Task goal – Write out a word-for-word repetition of the lines that come before the line containing "(240, 188) none -> (170, 174) //" in the listing below, along with that line itself, omitting pictures.

Provided data –
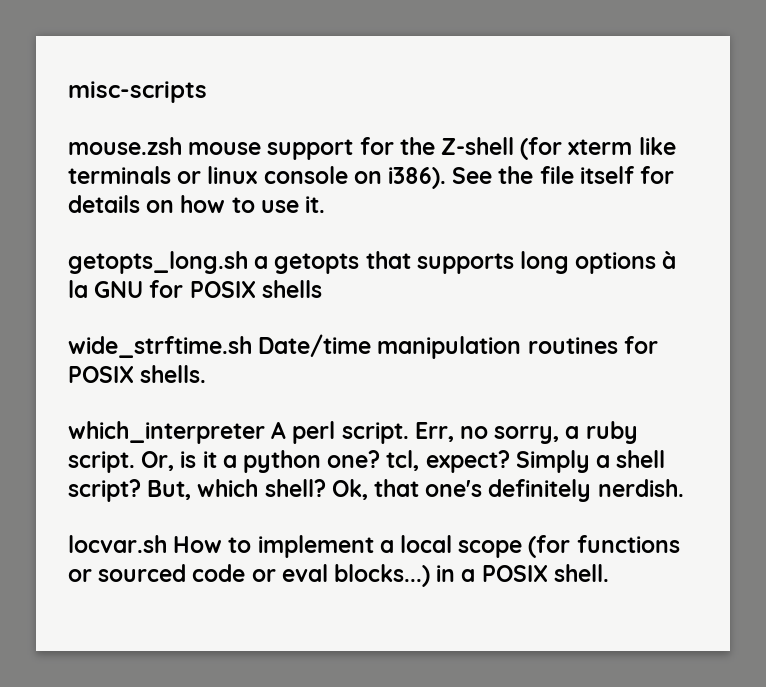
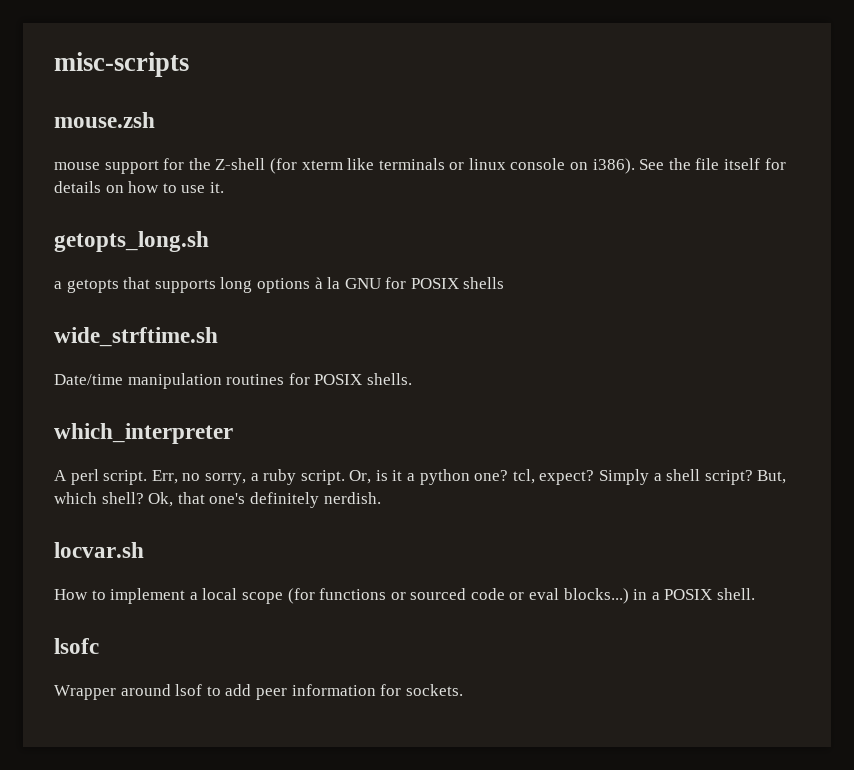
(182, 146) none -> (155, 120) //
(248, 262) none -> (209, 241) //
(252, 347) none -> (218, 337) //
(265, 432) none -> (233, 433) //
(167, 544) none -> (144, 550) //
(609, 573) none -> [54,638,99,654] [54,684,463,700] // lsofc // Wrapper around lsof to add peer information for sockets.

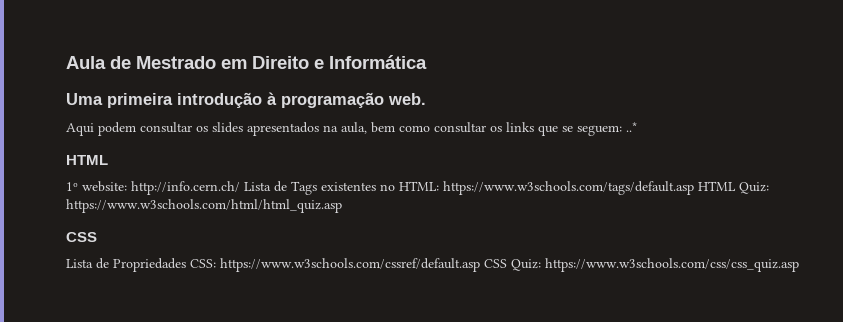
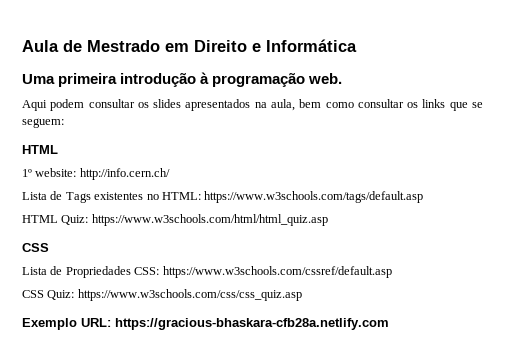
[626,122,637,132] ..* -> (64, 123) none
(240, 188) none -> (170, 174) //
(694, 188) none -> (424, 197) //
(480, 265) none -> (392, 272) //
(799, 265) none -> [22,318,389,330] // Exemplo URL: https://gracious-bhaskara-cfb28a.netlify.com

Exercise output –
(182, 146) none -> (155, 120) //
(248, 262) none -> (209, 241) //
(252, 347) none -> (218, 337) //
(265, 432) none -> (233, 433) //
(167, 544) none -> (144, 550) //
(609, 573) none -> [54,638,99,654] [54,684,463,700] // lsofc // Wrapper around lsof to add peer information for sockets.

[626,122,637,132] ..* -> (64, 123) none
(240, 188) none -> (170, 174) //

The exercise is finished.